Three teams of observers from the United Nations monitoring mission in Syria traveled to the outskirts of the village of Qubeir, where the opposition says regime forces massacred scores of people on Wednesday.
CBS News correspondent Elizabeth Palmer, traveling with the U.N. observers, says that in total three teams – from Damascus, Hama and Homs – were expected to try and get into the village in 11 vehicles, traveling in “waves”. One vehicle entered the village, which Palmer described as little more than a collection of houses, to assess safety conditions. Other vehicles remained outside awaiting the green light to enter.
A contingent of U.N. staff was blocked from the village on Thursday by Syrian military personnel at checkpoints, and by mobs of angry locals chanting pro-Assad slogans and warning the observers that they would be met with violence if they entered Qubeir. Members of the U.N. mission tell Palmer that some observers were detained for hours Thursday by state forces.
Gen. Robert Mood, the head of the observer mission, said Thursday that some U.N. staff have come under fire this week in Syria as they try to carry out their work. There have been no reported casualties among the U.N. staff.
The city of Hama, where the observers gathered on Friday, is only about 15 miles from Qubeir, which also sits within the province of Hama. (Click the player at left to see Palmer’s Thursday report on the alleged massacre)
Riding in the 11 armored vehicles Friday will be about 20 observers and 10 additional U.N. staff, says Palmer. The observers do not carry weapons and are not
On Thursday night, international envoy Kofi Annan pinned the lion’s share of the blame on Assad’s regime for letting his six-point peace plan whither amid continuing bloodshed. Annan told the U.N. Security Council there must be “consequences” for that obstruction to his ceasefire plan – a clear hint that further sanctions should be considered.

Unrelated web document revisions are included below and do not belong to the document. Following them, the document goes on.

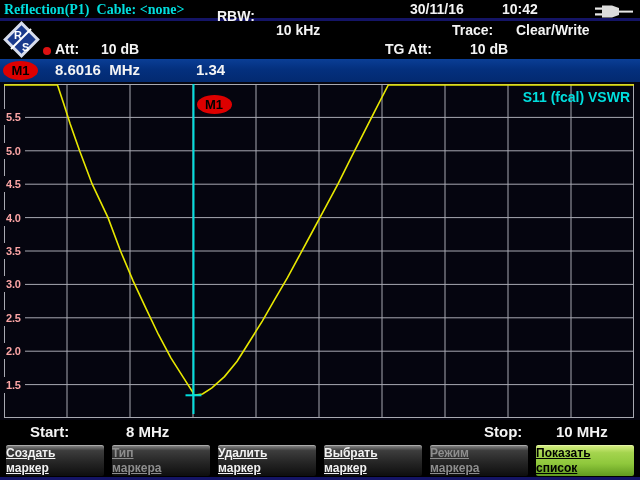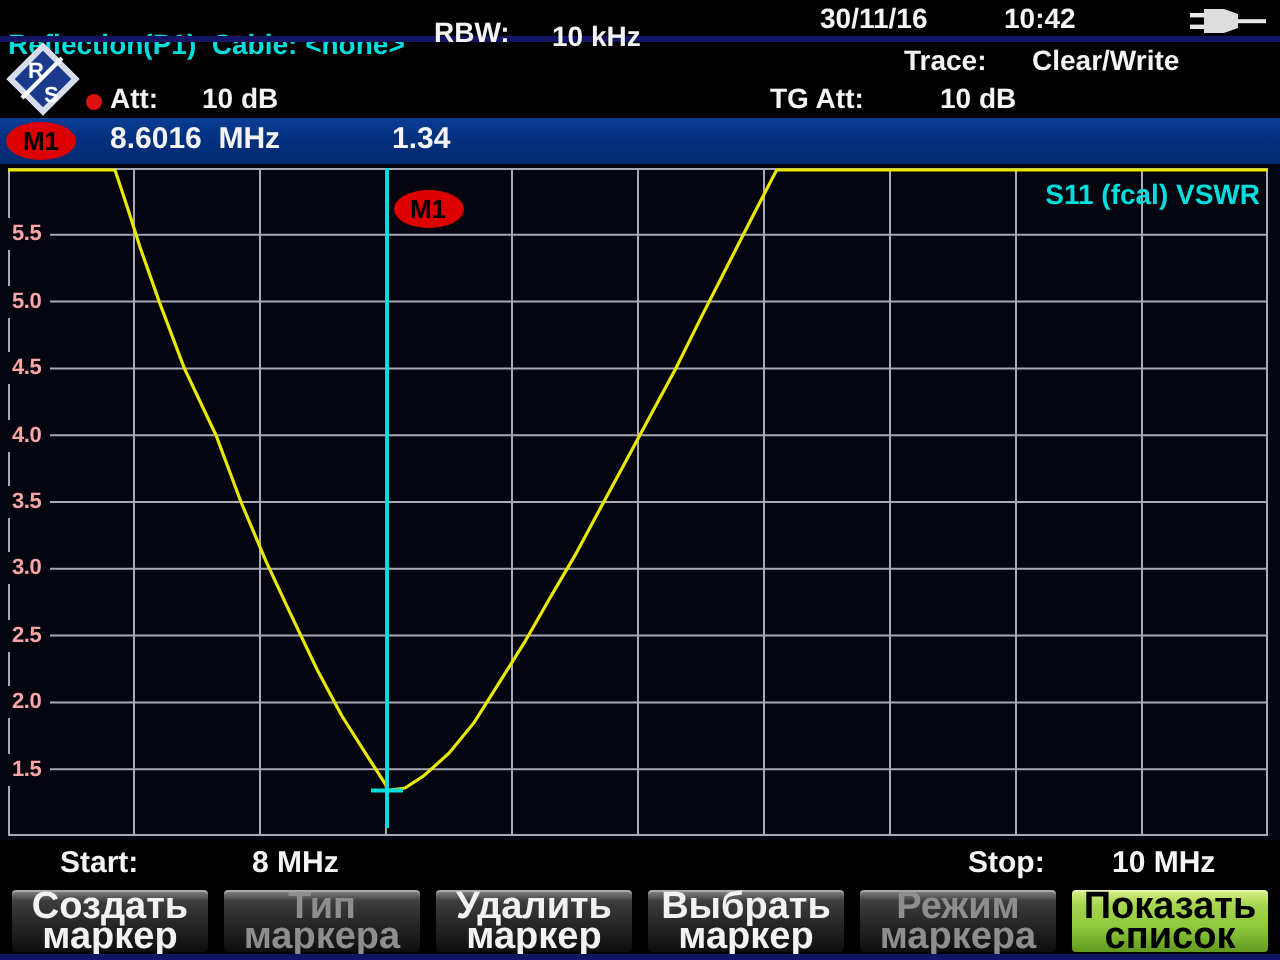--- a/index.html
+++ b/index.html
@@ -7,27 +7,27 @@
   .screen {
     position:relative; width:640px; height:480px; background:#000;
     overflow:hidden; font-weight:bold; -webkit-font-smoothing:antialiased;
   }
   .abs { position:absolute; }
   .txt-cyan { color:#00dede; }
   .txt-white { color:#f4f4f4; }
   .fs14 { font-size:14px; line-height:17px; }
 
   
-  .title-row { top:14px; left:4px; white-space:pre; }
+  .title-row { top:1px; left:4px; white-space:pre;font-family:Liberation Serif, serif; }
   .date { top:1px; left:410px; }
   .time { top:1px; left:502px; }
   .plug { top:4px; left:595px; width:38px; height:13px; }
   .separator-top { top:18px; left:0; width:640px; height:3px; background:#141466; }
   .rbw-label { top:8px; left:217px; }
-  .rbw-value { top:10px; left:276px; }
+  .rbw-value { top:22px; left:276px; }
   .trace-label { top:22px; left:452px; }
   .trace-value { top:22px; left:516px; }
   .att-dot { top:47px; left:43px; width:8px; height:8px; border-radius:50%; background:#dd1111; }
   .att-label { top:41px; left:55px; }
   .att-value { top:41px; left:101px; }
   .tgatt-label { top:41px; left:385px; }
   .tgatt-value { top:41px; left:470px; }
   .logo { top:20px; left:2px; width:39px; height:39px; }
 
   
@@ -63,23 +63,23 @@
 
   
   .softkeys {
     top:444px; left:0; width:640px; height:33px;
     display:flex; gap:6px; padding:0 5px;
   }
   .softkey {
     flex:1 1 0; height:33px; border:1px solid #000; border-radius:3px;
     background:linear-gradient(180deg,#8c8c8c 0%,#3d3d3d 18%,#262626 55%,#0e0e0e 100%);
     box-shadow:inset 0 1px 0 #aaa;
-    color:#f2f2f2; font-family:"Liberation Sans",sans-serif; font-size:19px;
-    font-weight:bold; line-height:15px; white-space:pre-line; text-align:center;
-    padding-top:1px; cursor:pointer;
+    color:#f2f2f2; font-family:"Liberation Sans",sans-serif; font-size:12px;
+    font-weight:bold; line-height:15px; white-space:pre-line; text-align:left;
+    padding-top:1px; cursor:pointer;text-decoration:underline;
   }
   .softkey.disabled { color:#8e8e8e; }
   .softkey.active {
     background:linear-gradient(180deg,#d9ef85 0%,#a4d44e 25%,#8fc83c 60%,#619a1f 100%);
     box-shadow:inset 0 1px 0 #e4f4a8; color:#000;
   }
   .separator-bottom { top:477px; left:0; width:640px; height:3px; background:#141466; }
 </style>
 </head>
 <body>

The Qubeir massacre – which has yet to be independently confirmed as no foreign journalists or U.N. staff have accessed the village – was the third significant discovery of bodies in about a week. In each case, opposition groups say a combination of government regular forces and government-backed militiamen, known as shabiha, were behind the deaths.
Assad’s regime, however, dismisses any culpability, claiming that “terrorists” – a word the government uses to describe opposition members – are behind the deaths. In Qubeir, the government says Syrian soldiers entered the village on Wednesday to find nine civilian bodies already dead, their bodies burned.
Until the U.N. monitors can get into the village, the vastly different accounts of what happened in Qubeir coming from the regime and the opposition cannot be reconciled.
Even when the observers do get in, questions will be asked about what may have taken place in the village between the incident and the arrival of those first impartial eyes.
For two days now, only the Syrian government has had access to Qubeir. The worry is there might not be much left for the observers to observe when they finally make it into the village.
Meanwhile, videos posted online Friday showed what activist groups claim was renewed shelling by state forces in the already-battered central city of Homs. The reports could not be immediately confirmed. Homs, parts of which have been held by rebel forces for months, has seen some of the worst violence in the 15-month-old Syrian uprising.